Martin of Cochem (born at Cochem on the Mosel, 13 December 1630 or 1634; died in the convent at Waghäusel, 10 September 1712) was a German Capuchin theologian, preacher, and ascetic writer.

==Life==

He came from a Catholic family, and while still young entered the novitiate of the Capuchins. After his ordination to the priesthood, he was assigned to a professorship of theology.

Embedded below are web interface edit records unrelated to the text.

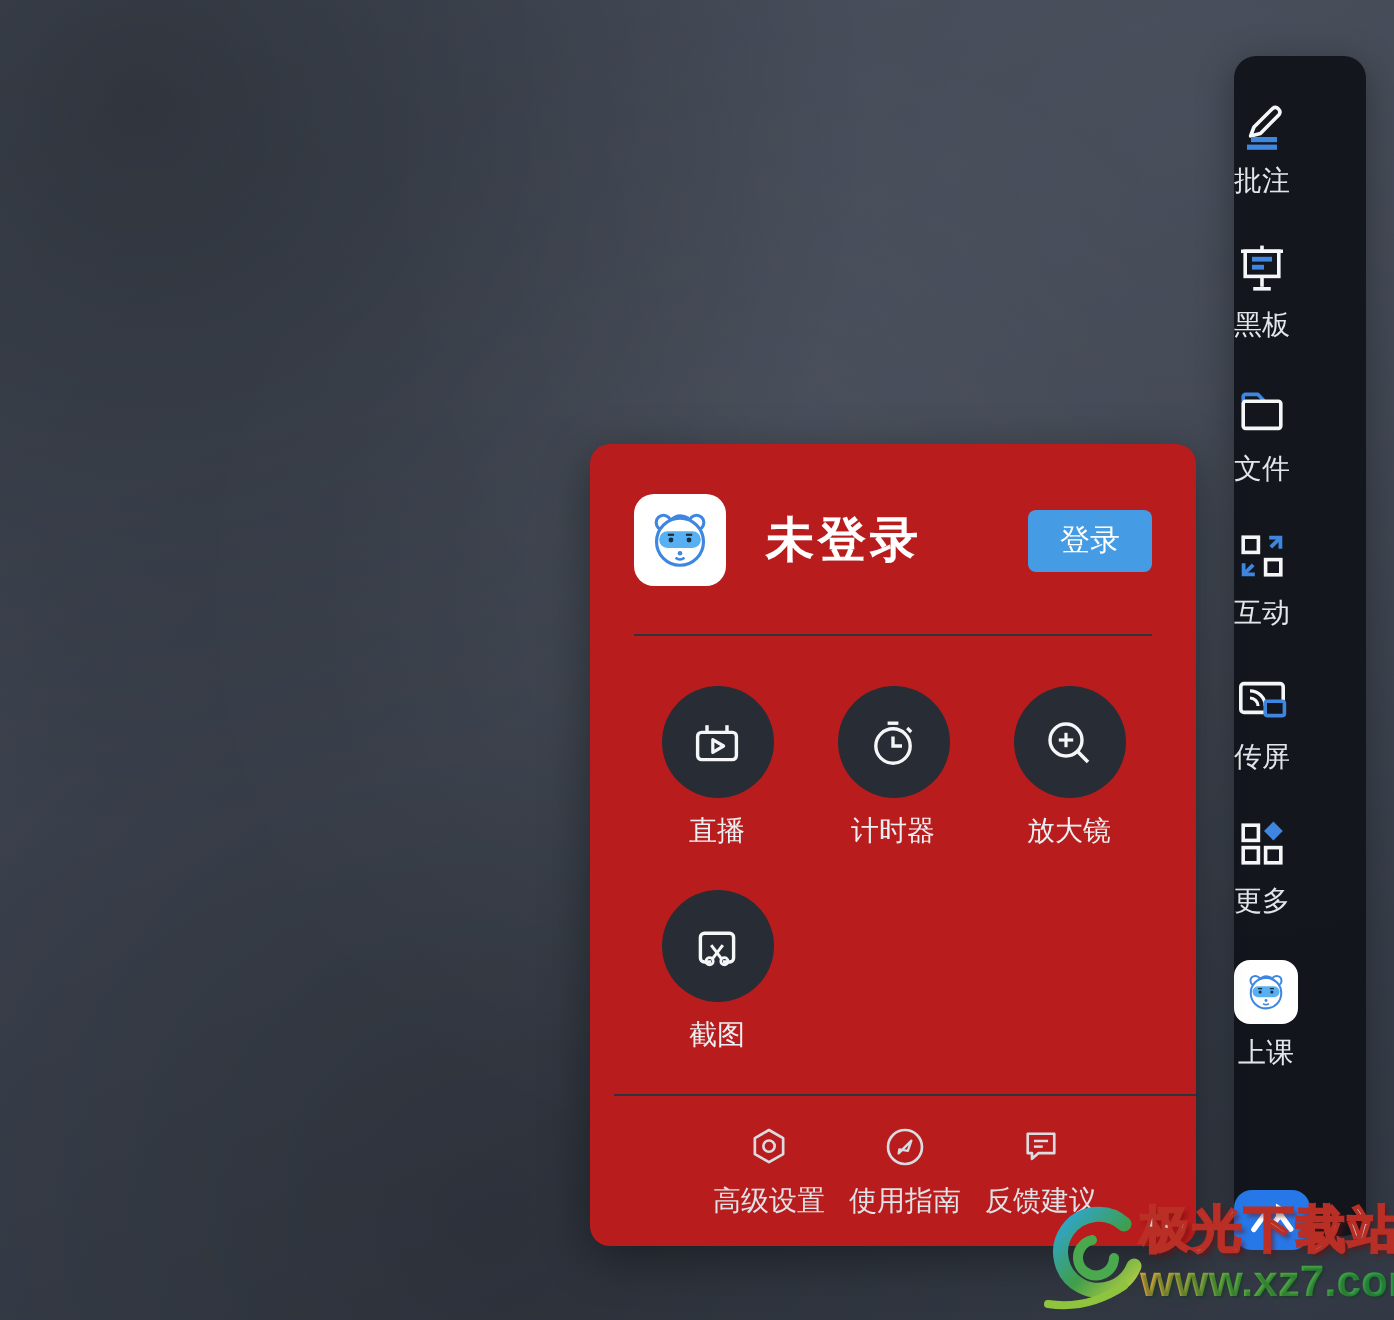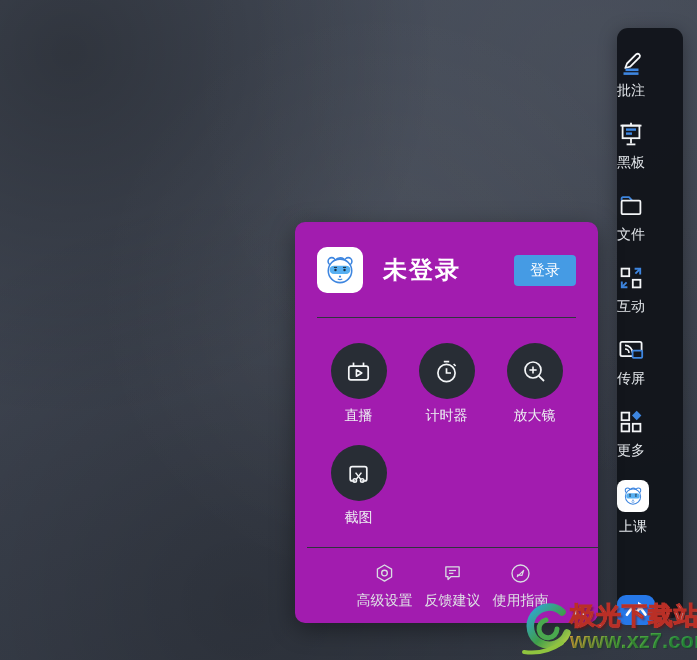--- a/index.html
+++ b/index.html
@@ -26,21 +26,21 @@
   .side-item { display:flex; flex-direction:column; align-items:center; margin-bottom:21px; cursor:pointer; }
   .side-item .lbl { margin-top:6px; font-size:14px; color:#e2e6ea; line-height:17px; white-space:nowrap; }
   .bear-chip { width:32px; height:32px; background:#ffffff; border-radius:8px; display:flex; align-items:center; justify-content:center; }
   .side-divider { width:32px; height:1px; background:#3c414a; margin:13px 0 0; }
   .app-logo { margin-top:26px; width:38px; height:38px; border-radius:9px; background:#2678e8;
               display:flex; align-items:center; justify-content:center; cursor:pointer; }
 
   
   .panel {
     position:absolute; left:295px; top:222px; width:303px; height:401px;
-    background:#a21caf; border-radius:10px; box-shadow:0 6px 24px rgba(0,0,0,0.4);
+    background:#b91c1c; border-radius:10px; box-shadow:0 6px 24px rgba(0,0,0,0.4);
   }
   .panel-header { display:flex; align-items:center; padding:25px 22px 0 22px; }
   .avatar { width:46px; height:46px; background:#ffffff; border-radius:10px; flex:0 0 auto;
             display:flex; align-items:center; justify-content:center; }
   .username { margin-left:20px; font-size:24px; font-weight:bold; color:#ffffff; letter-spacing:2px; }
   .login-btn { margin-left:auto; width:62px; height:31px; border:none; border-radius:4px;
                background:#459be4; color:#ffffff; font-size:15px; cursor:pointer;
                font-family:inherit; }
   .h-divider { height:1px; background:#30353d; margin:24px 22px 0 22px; }
 
@@ -272,36 +272,36 @@
           <path d="M13 3.4 L21 8 v9 L13 21.6 5 17 V8 Z" fill="none" stroke="#d9dde2" stroke-width="1.5" stroke-linejoin="round"></path>
           <circle cx="13" cy="12.5" r="3.2" fill="none" stroke="#d9dde2" stroke-width="1.5"></circle>
         </svg>
       </span>
       <span class="lbl">高级设置</span>
     </div>
 
     <div class="foot-item">
       <span>
         <svg width="23" height="23" viewBox="0 0 26 26">
+          <circle cx="13" cy="13" r="9.6" fill="none" stroke="#d9dde2" stroke-width="1.5"></circle>
+          <path d="M9.4 16.6 L16.6 9.4 L14.6 15.2 L9.8 14.4 Z" fill="none" stroke="#d9dde2" stroke-width="1.3" stroke-linejoin="round"></path>
+        </svg>
+      </span>
+      <span class="lbl">使用指南</span>
+    </div>
+
+    <div class="foot-item">
+      <span>
+        <svg width="23" height="23" viewBox="0 0 26 26">
           <path d="M5.5 5.5 H20.5 V16.5 H11.5 l-3.6 3.2 V16.5 H5.5 Z" fill="none" stroke="#d9dde2" stroke-width="1.5" stroke-linejoin="round"></path>
           <line x1="9" y1="9.6" x2="17" y2="9.6" stroke="#d9dde2" stroke-width="1.4"></line>
           <line x1="9" y1="12.8" x2="14" y2="12.8" stroke="#d9dde2" stroke-width="1.4"></line>
         </svg>
       </span>
       <span class="lbl">反馈建议</span>
-    </div>
-
-    <div class="foot-item">
-      <span>
-        <svg width="23" height="23" viewBox="0 0 26 26">
-          <circle cx="13" cy="13" r="9.6" fill="none" stroke="#d9dde2" stroke-width="1.5"></circle>
-          <path d="M9.4 16.6 L16.6 9.4 L14.6 15.2 L9.8 14.4 Z" fill="none" stroke="#d9dde2" stroke-width="1.3" stroke-linejoin="round"></path>
-        </svg>
-      </span>
-      <span class="lbl">使用指南</span>
     </div>
 
   </div>
 </div>
 
 <div class="watermark">
   <span class="wm-swirl">
     <svg width="58" height="58" viewBox="0 0 58 58">
       <defs>
         <linearGradient id="wg1" x1="0" y1="0" x2="1" y2="1">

In 1666, he was involved in the care of plague victims, and began to compose short popular religious treatises. Martin then made a specialty of popular preaching and religious writing in the Archdiocese of Trier and Archdiocese of Ingelheim. He continued up to the time of his death, hearing confessions with the aid of an ear-trumpet.

==Works==

The most voluminous is an ecclesiastical history in 2 vols, fol., composed for apologetic purposes and provoked by the attacks made upon the Catholic Church by Protestantism. However, the author brought it down only to the year 1100.

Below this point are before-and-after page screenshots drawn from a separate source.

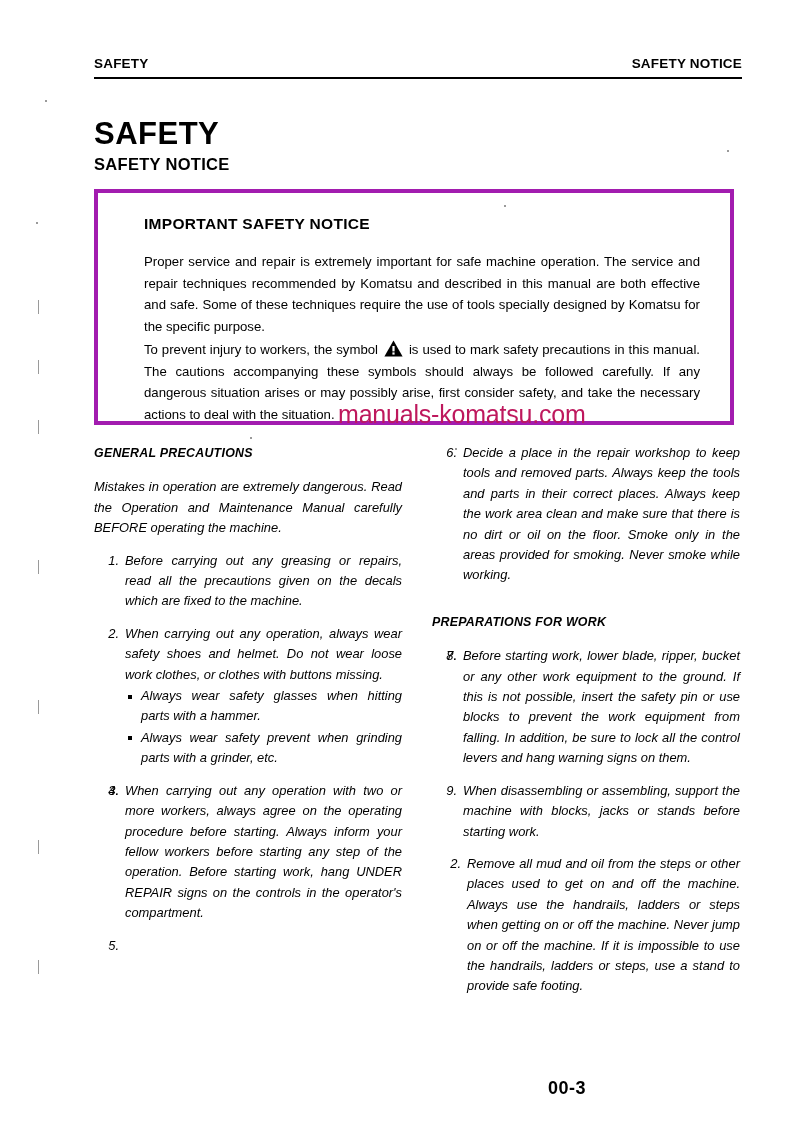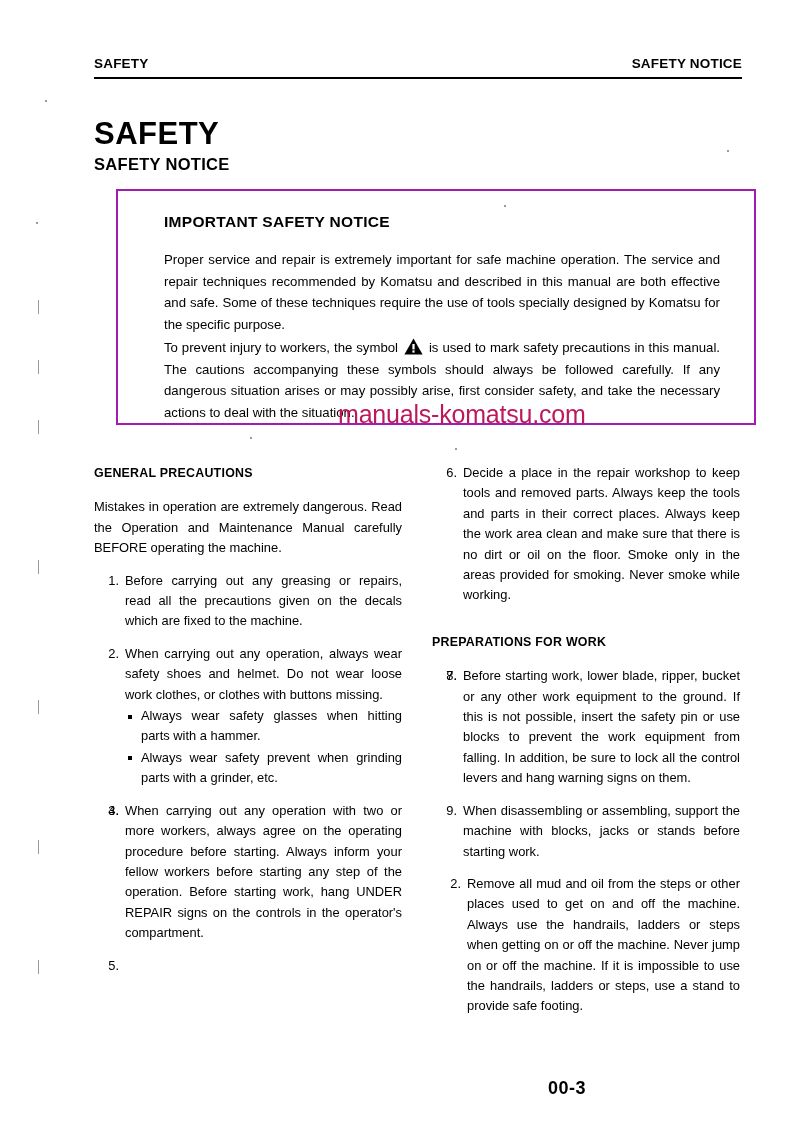--- a/index.html
+++ b/index.html
@@ -61,25 +61,25 @@
     top: 156px;
     font-size: 16.5px;
     font-weight: bold;
     letter-spacing: 0.3px;
     line-height: 1;
   }
 
   
   .notice-box {
     position: absolute;
-    left: 116px;
+    left: 94px;
     top: 189px;
     width: 640px;
     height: 236px;
-    border: 2px solid #a21caf;
+    border: 4px solid #a21caf;
     box-sizing: border-box;
   }
   .notice-title {
     position: absolute;
     left: 46px;
     top: 22px;
     font-size: 15.5px;
     font-weight: bold;
     letter-spacing: 0.3px;
   }
@@ -113,24 +113,25 @@
     color: #be185d;
     letter-spacing: -0.2px;
     white-space: nowrap;
     font-family: "Liberation Sans", sans-serif;
     margin-left: 32px;
   }
 
   
   .col {
     position: absolute;
-    top: 463px;
+    top: 443px;
     width: 308px;
     font-size: 12.9px;
     line-height: 20.4px;
+    font-style: italic;
   }
   .col-left  { left: 94px; }
   .col-right { left: 432px; }
 
   .sec-head {
     font-size: 12.4px;
     font-weight: bold;
     letter-spacing: 0.25px;
     margin: 0 0 14px 0;
   }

Father Martin's other works embrace a great variety of subjects: the life of Christ, legends of the saints, edifying narratives, the setting forth of certain points in Christian asceticism, forms of prayer, methods to be followed for the worthy reception of the sacraments, etc. The best known is "Die heilige Messe", on which, according to his own statement, he spent three years.

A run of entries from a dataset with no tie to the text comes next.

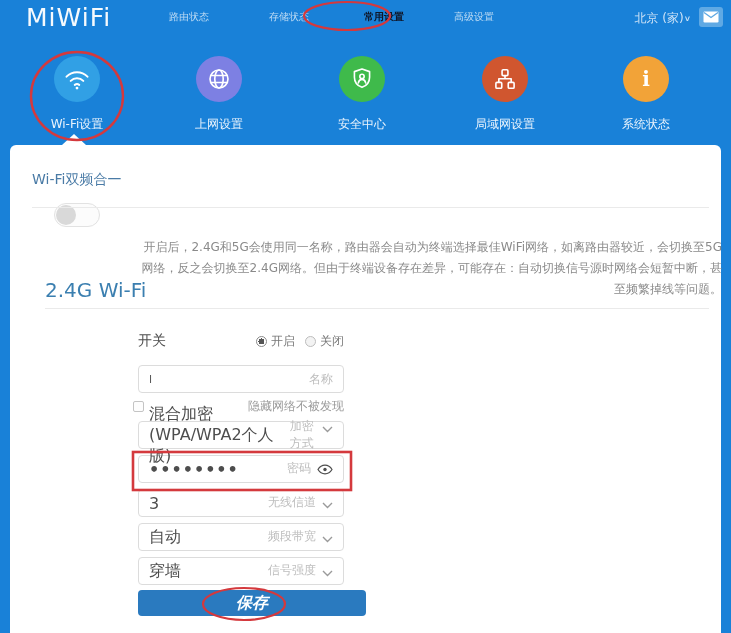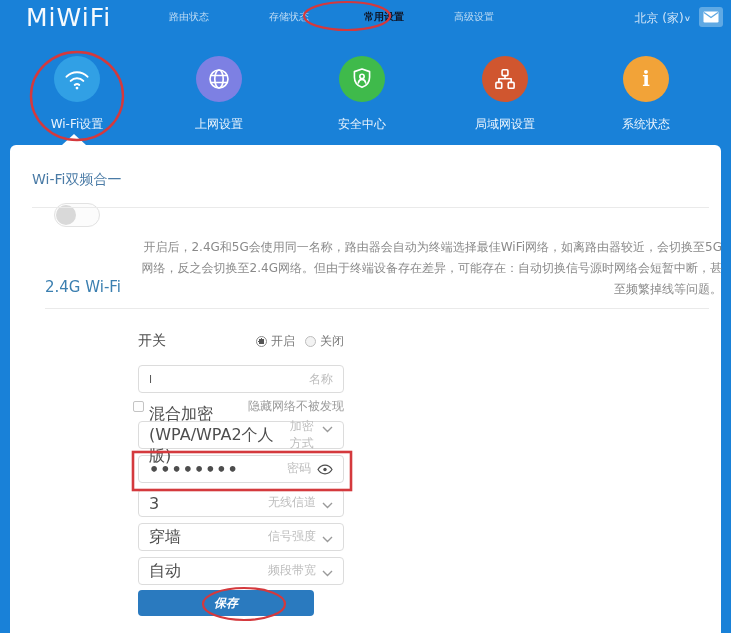--- a/index.html
+++ b/index.html
@@ -33,21 +33,21 @@
   .dualband-label{font-size:14px;color:#4a7ba6;}
   .toggle{position:relative;width:44px;height:22px;border:1px solid #e2e2e2;border-radius:12px;background:#fcfcfc;cursor:pointer;}
   .toggle .knob{position:absolute;left:1px;top:1px;width:20px;height:20px;border-radius:50%;background:#d9d9d9;}
 
   .divider{position:absolute;height:1px;background:#eaeaea;}
   .div-1{left:22px;right:12px;top:62px;}
   .div-2{left:35px;right:12px;top:163px;}
 
   .desc{position:absolute;left:112px;top:78px;width:586px;font-size:12px;line-height:1.75;color:#8a8a8a;margin:14px;text-align:right;}
 
-  .section-title{position:absolute;left:35px;top:133px;font-size:15px;color:#3b7fb0;font-weight:normal;margin:0;}
+  .section-title{position:absolute;left:35px;top:133px;font-size:20px;color:#3b7fb0;font-weight:normal;margin:0;}
 
   
   .form{position:absolute;left:128px;top:185px;width:206px;}
   .switch-row{display:flex;justify-content:space-between;align-items:center;height:22px;margin-bottom:13px;}
   .switch-label{font-size:14px;color:#4d4d4d;}
   .radio-group{display:flex;align-items:center;gap:10px;font-size:12px;color:#777;}
   .radio{display:inline-flex;align-items:center;gap:4px;cursor:pointer;}
   .radio-dot{width:11px;height:11px;border-radius:50%;box-sizing:border-box;}
   .radio-dot.on{border:1px solid #8a8a8a;background:radial-gradient(circle at center,#555 0 3px,#fff 3px);}
   .radio-dot.off{border:1px solid #bdbdbd;background:#f3f3f3;}
@@ -56,21 +56,21 @@
   .field .value{font-size:16px;color:#4d4d4d;}
   .field .value.thin{font-size:11px;color:#555;}
   .field .right{display:flex;gap:6px;}
   .field .ph{font-size:12px;color:#bdbdbd;}
   .dots{letter-spacing:1px;font-weight:bold;color:#3c3c3c;font-size:11px;}
 
   .check-row{display:flex;align-items:center;gap:6px;height:14px;margin:1px 0 8px -5px;cursor:pointer;justify-content:space-between;}
   .checkbox{width:11px;height:11px;border:1px solid #c4c4c4;border-radius:2px;background:#fdfdfd;box-sizing:border-box;}
   .check-label{font-size:12px;color:#9a9a9a;}
 
-  .save-btn{box-sizing:border-box;width:176px;height:26px;margin-top:-1px;background:#2a7abf;border:none;border-radius:4px;color:#fff;font-size:12px;font-style:italic;font-weight:bold;cursor:pointer;font-family:"DejaVu Sans",sans-serif;}
+  .save-btn{box-sizing:border-box;width:228px;height:26px;margin-top:-1px;background:#2a7abf;border:none;border-radius:4px;color:#fff;font-size:16px;font-style:italic;font-weight:bold;cursor:pointer;font-family:"DejaVu Sans",sans-serif;}
 
   
   .annotations{position:absolute;left:0;top:0;width:731px;height:633px;pointer-events:none;}
 </style>
 </head>
 <body>
 
 <div class="screen">
 
   <header class="topbar">
@@ -213,33 +213,33 @@
         <span class="value">3</span>
         <span class="right">
           <span class="ph">无线信道</span>
           <span><svg width="11" height="7" viewBox="0 0 11 7">
                 <polyline points="1,1 5.5,5.5 10,1" fill="none" stroke="#9a9a9a" stroke-width="1.4"></polyline>
               </svg></span>
         </span>
       </div>
 
       <div class="field">
+        <span class="value">自动</span>
+        <span class="right">
+          <span class="ph">频段带宽</span>
+          <span><svg width="11" height="7" viewBox="0 0 11 7">
+                <polyline points="1,1 5.5,5.5 10,1" fill="none" stroke="#9a9a9a" stroke-width="1.4"></polyline>
+              </svg></span>
+        </span>
+      </div>
+
+      <div class="field">
         <span class="value">穿墙</span>
         <span class="right">
           <span class="ph">信号强度</span>
-          <span><svg width="11" height="7" viewBox="0 0 11 7">
-                <polyline points="1,1 5.5,5.5 10,1" fill="none" stroke="#9a9a9a" stroke-width="1.4"></polyline>
-              </svg></span>
-        </span>
-      </div>
-
-      <div class="field">
-        <span class="value">自动</span>
-        <span class="right">
-          <span class="ph">频段带宽</span>
           <span><svg width="11" height="7" viewBox="0 0 11 7">
                 <polyline points="1,1 5.5,5.5 10,1" fill="none" stroke="#9a9a9a" stroke-width="1.4"></polyline>
               </svg></span>
         </span>
       </div>
 
       <button class="save-btn">保存</button>
     </div>
   </div>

The works published during Father Martin's lifetime are:
- "Die Kirchenhistorie nach der Methode des Baronius und Raynaldus bis 1100" (Dillingen, 1693):
- "Die christliche Lehre";
- "Heilige Geschichten und Exempel";
- "Wohlriechender Myrrhengarten" (Cologne, 1693);
- "Büchlein über den Ablass" (Dillingen, 1693);
- "Exorcismen und für Kranke" (Frankfort, 1695);
- "Goldener Himmelsschlüssel" (Frankfort, 1695);
- "Gebetbuch für Soldaten" (Augsburg, 1698);
- "Anmuthungen während der heiligen Messe" (Augsburg, 1697);
- "Das grössere Krancken=Buch, denen Gesunden so wohl als Krancken sehr nützlich und nothwenig." (Frankfurt am Main, 1701);
- "Die Legenden der Heiligen" (Augsburg, 1705);
- "Leben Christi" (Frankfort, 1689; Augsburg, 1708);
- "Gebete unter der heiligen Messe" (Augsburg, 1698);
- "Kern der heiligen Messe" (Cologne, 1699);
- "Liliengarten" (Cologne, 1699);
- "Gebetbuch für heilige Zeiten" (Augsburg, 1704);
- "Die heilige Messe für die Weitleute" (Cologne, 1704);
- "Traktat über die göttlichen Vortrefflichkeiten" (Mainz, 1707);
- "Geistlicher Baumgarten" (Mainz and Heidelberg, 1709);
- "Neue mystische Goldgruben" (Cologne, 1709);
- "Exemepelbuch" (Augsburg, 1712).

In English:

- Four Last Things: Death - Judgement - Hell - Heaven (Imprimatur: Michael Augustine - Archbishop of New York: New York 5 October 1899. Benziger Brothers).
- The Incredible Catholic Mass: An Explanation of the Mass / Published by TAN Books

This list does not include all the author's writings. In 1896 there appeared a small work never before published, "Das Gebet des Herzens", which at the end of its third year went into a seventh edition.